As mammography screening has shifted to digital technology, a range of computed radiography (CR) and direct radiography (DR) systems have emerged. The photon-counting technique is a promising DR approach that uses a unique detector to decrease scattered radiation and noise, enabling dose reduction and making it a promising tool for screening.
"In population-based mammography screening, dose reducing techniques that don't compromise outcome parameters are desirable," said Walter Heindel, M.D., from the Department of Clinical Radiology at the University Hospital Muenster in Muenster, Germany.
For the study, Dr. Heindel and colleagues analyzed data from the mammography screening program in North Rhine-Westphalia, the most populous state in Germany. They compared the screening performance of a DR photon-counting scan system with those of statewide operating screening units using different digital technologies. During the study period (2009 - 2010), 13,312 women were examined using the photon-counting system, and 993,822 women were screened with either CR or DR systems alone.
This shows two-view screening mammograms obtained with the DR photon-counting system show a spiculated mass in the right upper quadrants (arrow). The diagnosis was invasive ductal carcinoma, 8 mm in diameter, as seen on the (a) right craniocaudal image, (b) right mediolateral oblique image, and (c) zoomed in craniocaudal image of the lesion.
Image credit: Radiological Society of North America
The DR photon-counting scan system had a cancer detection rate of 0.76 percent for subsequent screening, compared with 0.59 percent for the other screening units. The recall rate was 5.4 percent for the photon-counting method and 3.4 percent for the other methods.
"The higher cancer detection resulting from the use of the DR photon-counting scan system is due to high detection of both small, invasive cancers and ductal carcinoma in situ," Dr. Heindel said.

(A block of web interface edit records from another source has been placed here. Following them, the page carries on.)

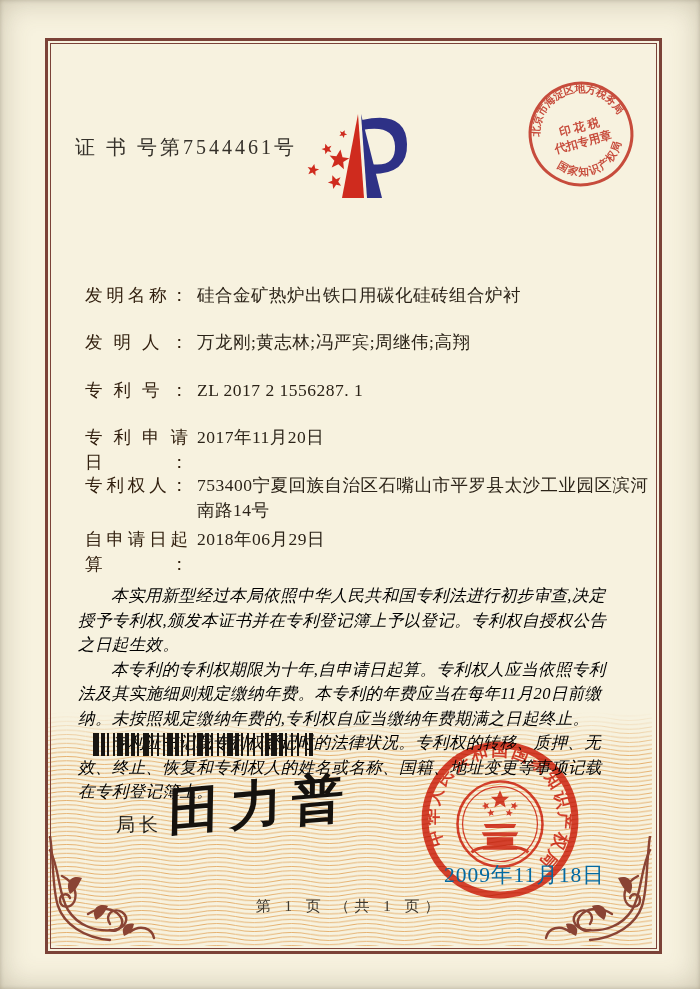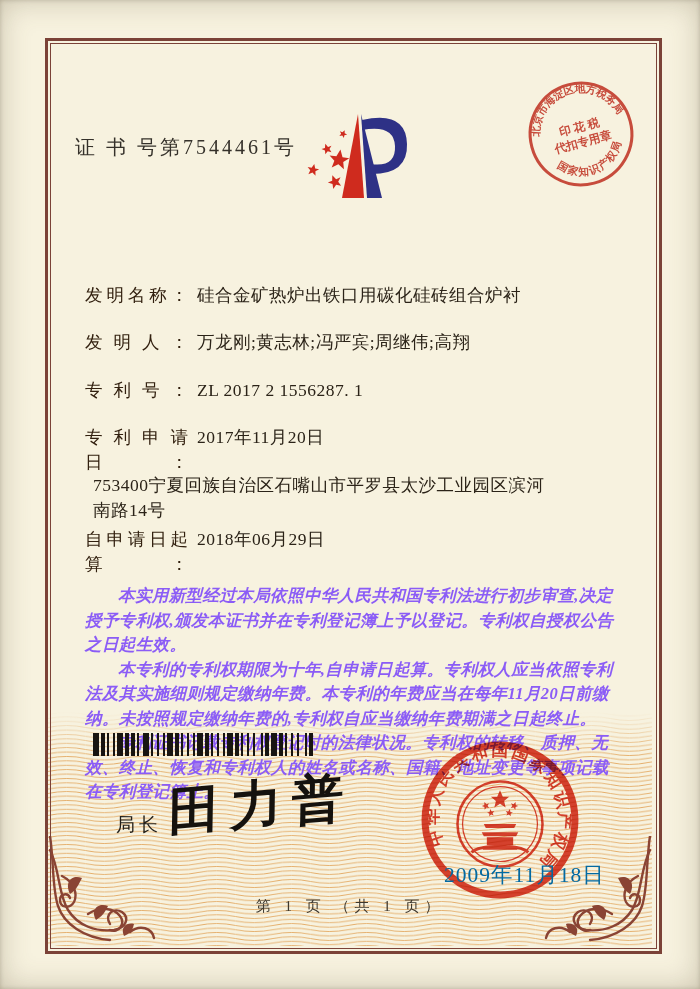"专利权人：" span.lbl { html: none -> <span>专利权人：</span> }
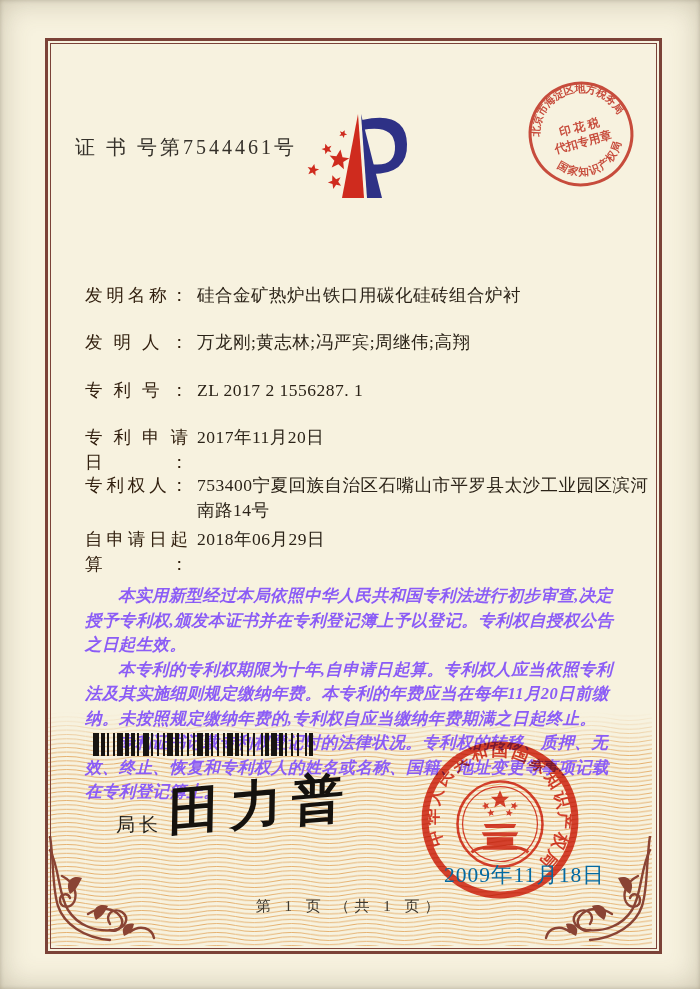"本实用新型经过本局依照中华人民共和国专利法进行初步审查,决定授予专利权,颁发本证" .bodytext { color: #8b5cf6 -> #000000; font-weight: bold -> none; left: 85px -> 78px }
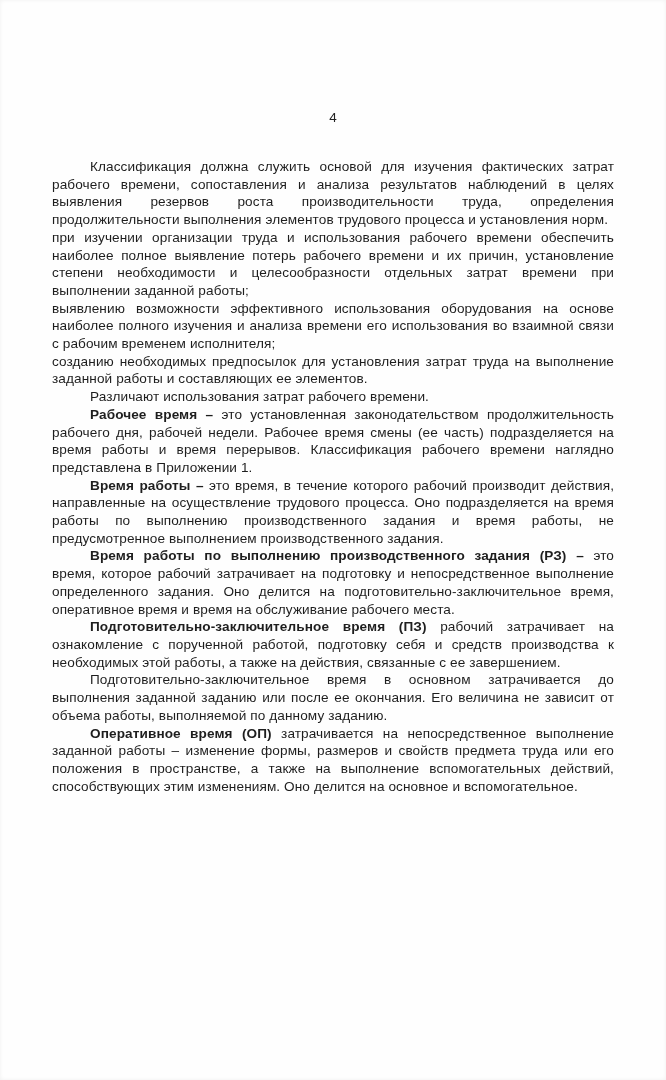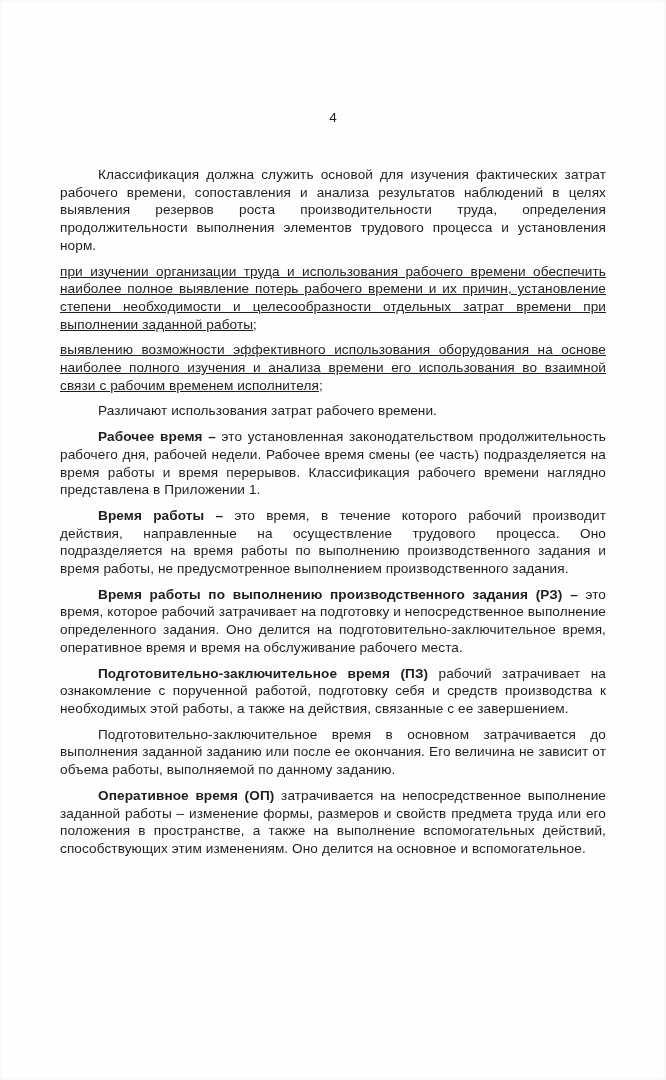"Классификация должна служить основой для" .doc-body p { margin: 8px -> 0 }
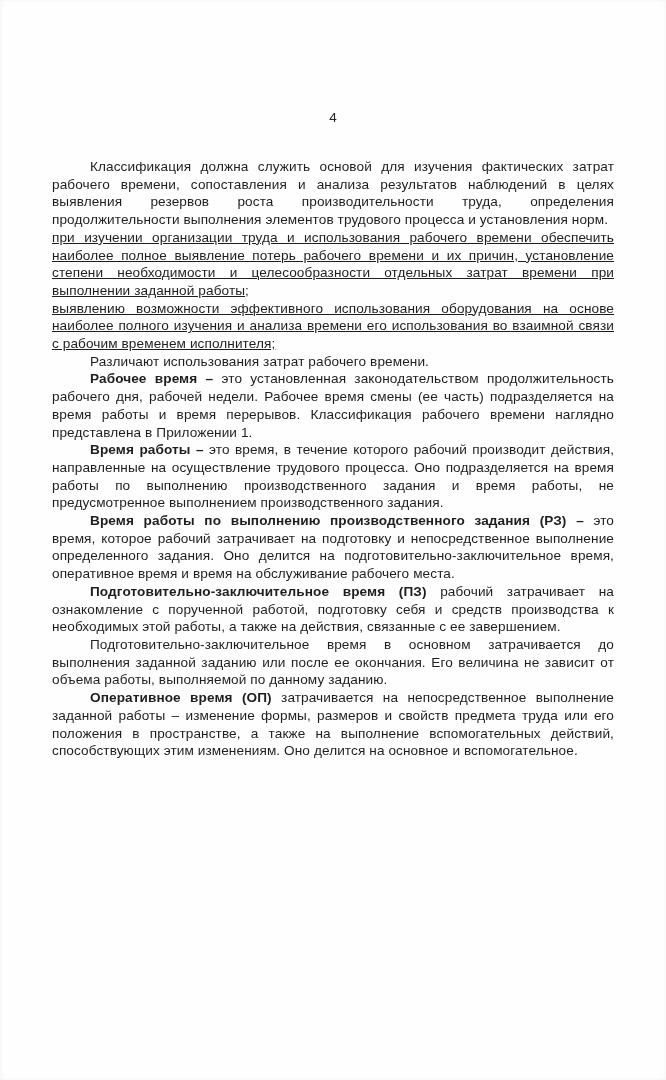"при изучении организации труда и" .doc-body p.flush { text-decoration: underline -> none }
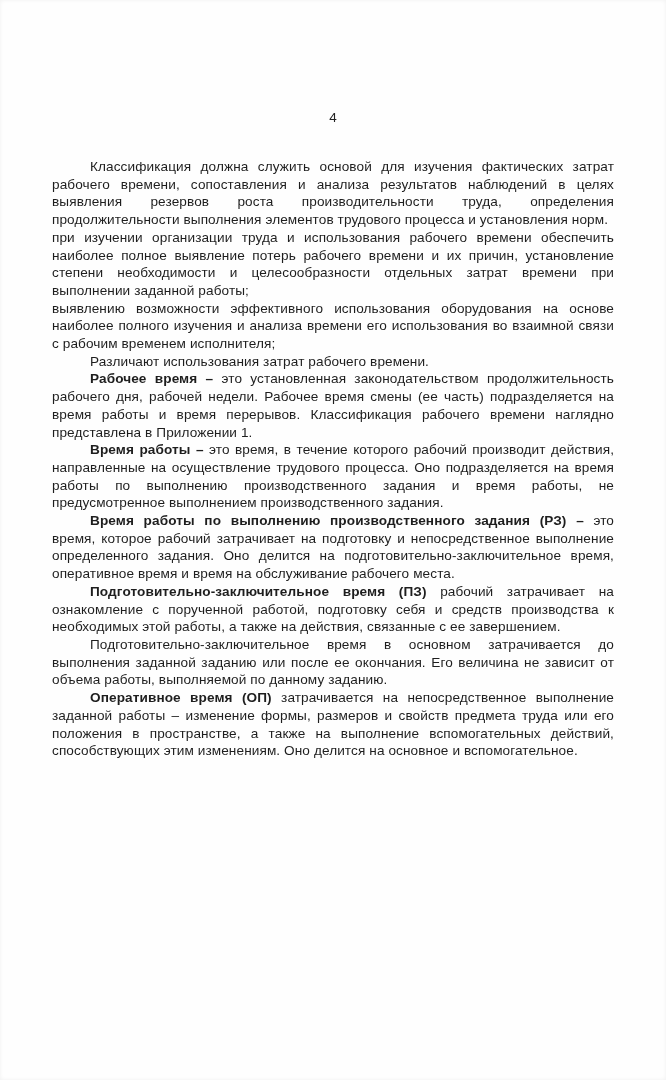"созданию необходимых предпосылок для" p.flush { html: none -> <p><span></span><span>созданию необходимых предпосылок для установления затрат труда на выполнение заданной работы и составляющих ее элементов.</span></p> }
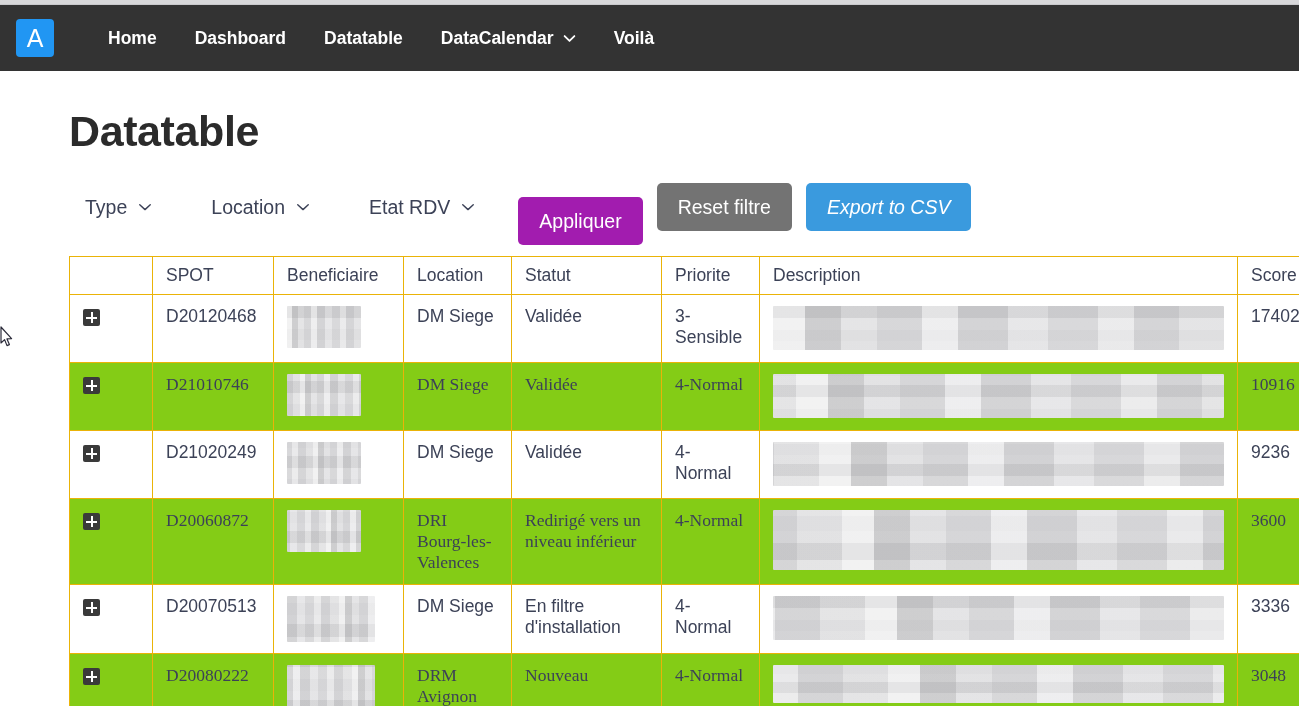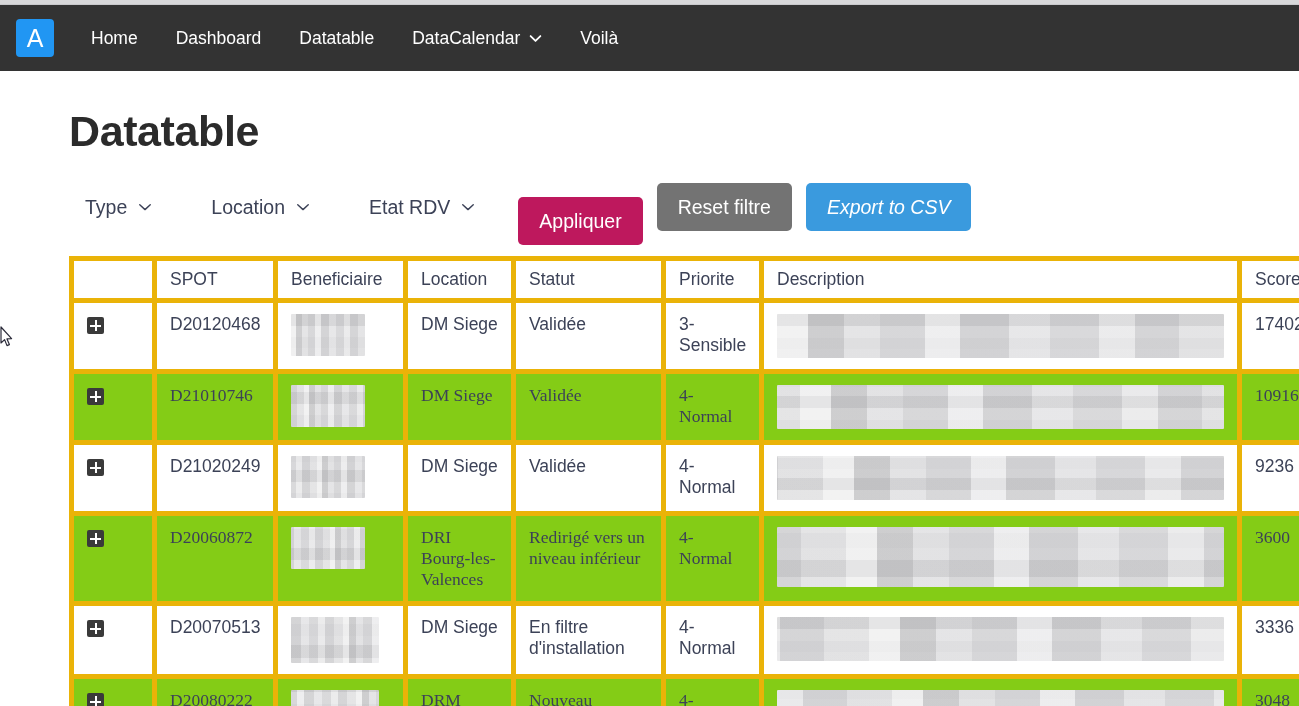"Home" .nav-links { font-weight: none -> bold; margin: 0 -> 17px }
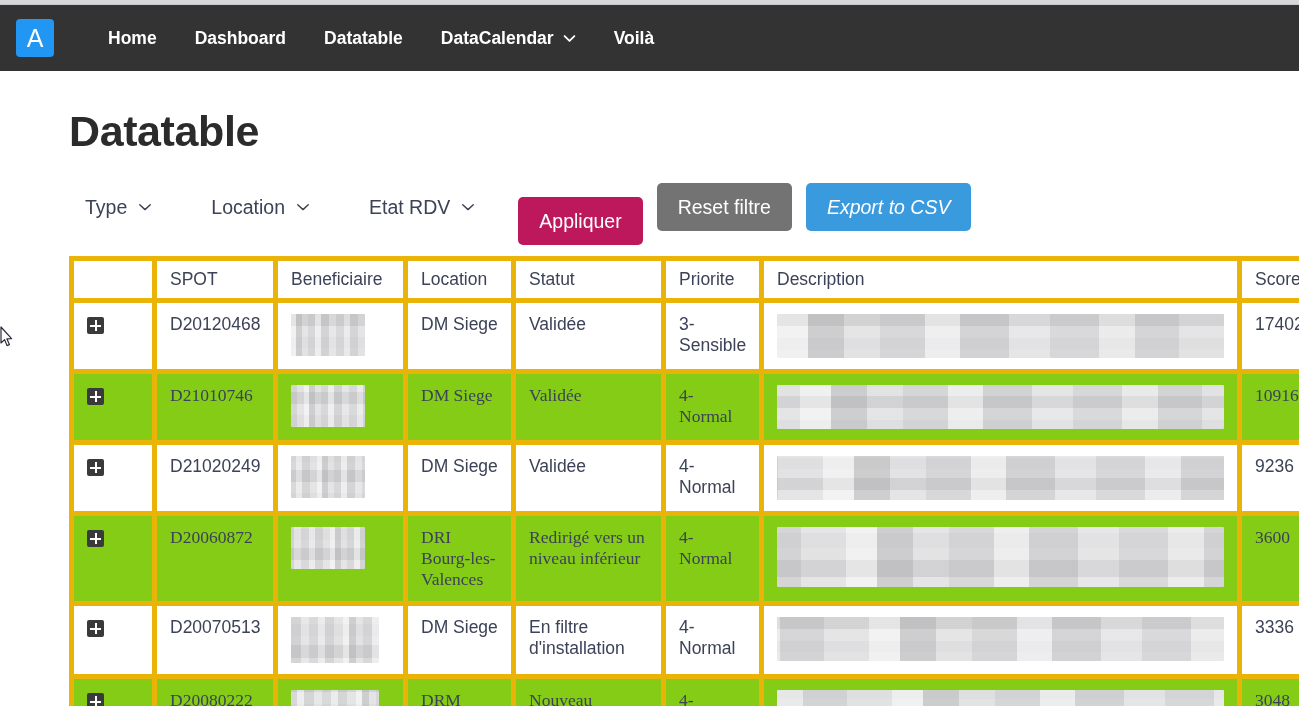"Appliquer" .btn-apply { background: #be185d -> #a21caf }
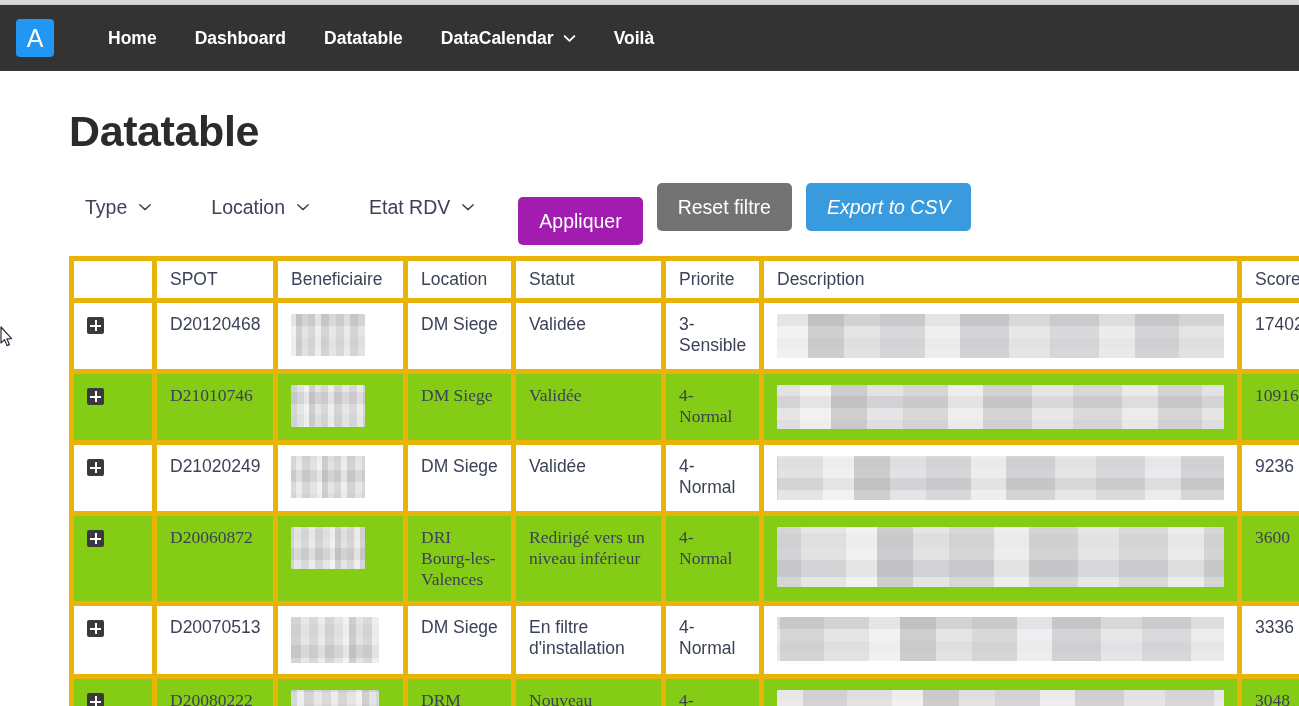"SPOT" table.dt th, table.dt td { border: 5px solid #eab308 -> 1px solid #eab308 }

The photon-counting technique had almost twice the detection rate of other methods for ductal carcinoma in situ (DCIS), an early, noninvasive form of disease. It had a higher DCIS detection rate than the statewide units and the conventional DR subgroup.
In addition, the mean average glandular radiation dose of the DR photon-counting scan system was significantly lower than the conventional DR systems with the individually used parameters of the automatic exposure control.
The study's large size distinguishes it from previous studies that compared the DR photon-counting scan system's performance with other approaches.
"To our knowledge, the study is different from previous ones as we examined the performance of the DR photon-counting scan mammography on a larger database with consideration of multiple parameters of screening," said study coauthor Stefanie Weigel, M.D., from the University Hospital Muenster.
The photon-counting technique also offers lateral dose modulation during the image acquisition, which can help account for differences in breast density. Cancer often is more difficult to detect in women with dense breasts.
"The innovative photon-counting technique offers further research potential," Dr. Heindel said. "One future research direction is the application of spectral imaging for quantification of breast glandular tissue, addressing the problem of breast density."